WHAT IS BEING ASKED
Return all of the data exactly as given.

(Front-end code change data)
>>>>>

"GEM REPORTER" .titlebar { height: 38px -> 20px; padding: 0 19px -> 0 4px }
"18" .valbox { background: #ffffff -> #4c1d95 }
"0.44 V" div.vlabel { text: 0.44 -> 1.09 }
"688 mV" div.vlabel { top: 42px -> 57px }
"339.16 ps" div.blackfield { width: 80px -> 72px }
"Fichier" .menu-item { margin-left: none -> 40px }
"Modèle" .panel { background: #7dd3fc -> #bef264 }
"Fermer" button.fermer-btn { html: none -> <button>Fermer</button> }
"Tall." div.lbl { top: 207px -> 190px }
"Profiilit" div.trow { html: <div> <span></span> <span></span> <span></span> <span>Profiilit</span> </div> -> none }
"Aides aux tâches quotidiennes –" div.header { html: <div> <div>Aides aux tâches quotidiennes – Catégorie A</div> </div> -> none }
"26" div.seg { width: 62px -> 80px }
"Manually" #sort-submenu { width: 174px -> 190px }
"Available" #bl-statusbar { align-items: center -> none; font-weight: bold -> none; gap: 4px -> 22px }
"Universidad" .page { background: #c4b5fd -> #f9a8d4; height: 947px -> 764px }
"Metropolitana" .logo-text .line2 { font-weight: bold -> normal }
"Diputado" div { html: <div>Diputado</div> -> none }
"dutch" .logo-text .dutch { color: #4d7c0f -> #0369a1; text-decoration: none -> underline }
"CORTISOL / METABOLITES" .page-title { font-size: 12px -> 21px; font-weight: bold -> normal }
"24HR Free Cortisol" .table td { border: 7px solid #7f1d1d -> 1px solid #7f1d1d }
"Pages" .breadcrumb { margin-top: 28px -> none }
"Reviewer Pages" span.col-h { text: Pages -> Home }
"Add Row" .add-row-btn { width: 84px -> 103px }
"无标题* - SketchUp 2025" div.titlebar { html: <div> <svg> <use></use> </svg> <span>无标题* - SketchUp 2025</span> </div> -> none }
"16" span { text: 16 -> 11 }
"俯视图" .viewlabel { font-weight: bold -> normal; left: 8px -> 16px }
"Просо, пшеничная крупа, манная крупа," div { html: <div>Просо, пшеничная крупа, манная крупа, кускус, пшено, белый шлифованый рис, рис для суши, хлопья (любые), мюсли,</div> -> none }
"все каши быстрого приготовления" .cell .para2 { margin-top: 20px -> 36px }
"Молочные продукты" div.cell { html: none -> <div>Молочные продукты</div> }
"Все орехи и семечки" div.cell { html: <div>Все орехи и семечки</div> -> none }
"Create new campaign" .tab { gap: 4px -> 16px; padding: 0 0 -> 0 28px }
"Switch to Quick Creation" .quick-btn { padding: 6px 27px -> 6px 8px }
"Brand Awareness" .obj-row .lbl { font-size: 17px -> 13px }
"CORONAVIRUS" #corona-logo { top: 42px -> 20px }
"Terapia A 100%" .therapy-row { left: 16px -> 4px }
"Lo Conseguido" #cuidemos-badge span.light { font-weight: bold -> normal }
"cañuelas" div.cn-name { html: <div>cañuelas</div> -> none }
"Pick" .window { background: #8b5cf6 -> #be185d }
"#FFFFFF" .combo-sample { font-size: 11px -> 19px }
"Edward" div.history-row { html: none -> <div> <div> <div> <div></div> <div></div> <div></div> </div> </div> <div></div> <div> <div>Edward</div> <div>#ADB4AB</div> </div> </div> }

<<<<<

RESULT FOR THIS TASK
"GEM REPORTER" .titlebar { height: 38px -> 20px; padding: 0 19px -> 0 4px }
"18" .valbox { background: #ffffff -> #4c1d95 }
"0.44 V" div.vlabel { text: 0.44 -> 1.09 }
"688 mV" div.vlabel { top: 42px -> 57px }
"339.16 ps" div.blackfield { width: 80px -> 72px }
"Fichier" .menu-item { margin-left: none -> 40px }
"Modèle" .panel { background: #7dd3fc -> #bef264 }
"Fermer" button.fermer-btn { html: none -> <button>Fermer</button> }
"Tall." div.lbl { top: 207px -> 190px }
"Profiilit" div.trow { html: <div> <span></span> <span></span> <span></span> <span>Profiilit</span> </div> -> none }
"Aides aux tâches quotidiennes –" div.header { html: <div> <div>Aides aux tâches quotidiennes – Catégorie A</div> </div> -> none }
"26" div.seg { width: 62px -> 80px }
"Manually" #sort-submenu { width: 174px -> 190px }
"Available" #bl-statusbar { align-items: center -> none; font-weight: bold -> none; gap: 4px -> 22px }
"Universidad" .page { background: #c4b5fd -> #f9a8d4; height: 947px -> 764px }
"Metropolitana" .logo-text .line2 { font-weight: bold -> normal }
"Diputado" div { html: <div>Diputado</div> -> none }
"dutch" .logo-text .dutch { color: #4d7c0f -> #0369a1; text-decoration: none -> underline }
"CORTISOL / METABOLITES" .page-title { font-size: 12px -> 21px; font-weight: bold -> normal }
"24HR Free Cortisol" .table td { border: 7px solid #7f1d1d -> 1px solid #7f1d1d }
"Pages" .breadcrumb { margin-top: 28px -> none }
"Reviewer Pages" span.col-h { text: Pages -> Home }
"Add Row" .add-row-btn { width: 84px -> 103px }
"无标题* - SketchUp 2025" div.titlebar { html: <div> <svg> <use></use> </svg> <span>无标题* - SketchUp 2025</span> </div> -> none }
"16" span { text: 16 -> 11 }
"俯视图" .viewlabel { font-weight: bold -> normal; left: 8px -> 16px }
"Просо, пшеничная крупа, манная крупа," div { html: <div>Просо, пшеничная крупа, манная крупа, кускус, пшено, белый шлифованый рис, рис для суши, хлопья (любые), мюсли,</div> -> none }
"все каши быстрого приготовления" .cell .para2 { margin-top: 20px -> 36px }
"Молочные продукты" div.cell { html: none -> <div>Молочные продукты</div> }
"Все орехи и семечки" div.cell { html: <div>Все орехи и семечки</div> -> none }
"Create new campaign" .tab { gap: 4px -> 16px; padding: 0 0 -> 0 28px }
"Switch to Quick Creation" .quick-btn { padding: 6px 27px -> 6px 8px }
"Brand Awareness" .obj-row .lbl { font-size: 17px -> 13px }
"CORONAVIRUS" #corona-logo { top: 42px -> 20px }
"Terapia A 100%" .therapy-row { left: 16px -> 4px }
"Lo Conseguido" #cuidemos-badge span.light { font-weight: bold -> normal }
"cañuelas" div.cn-name { html: <div>cañuelas</div> -> none }
"Pick" .window { background: #8b5cf6 -> #be185d }
"#FFFFFF" .combo-sample { font-size: 11px -> 19px }
"Edward" div.history-row { html: none -> <div> <div> <div> <div></div> <div></div> <div></div> </div> </div> <div></div> <div> <div>Edward</div> <div>#ADB4AB</div> </div> </div> }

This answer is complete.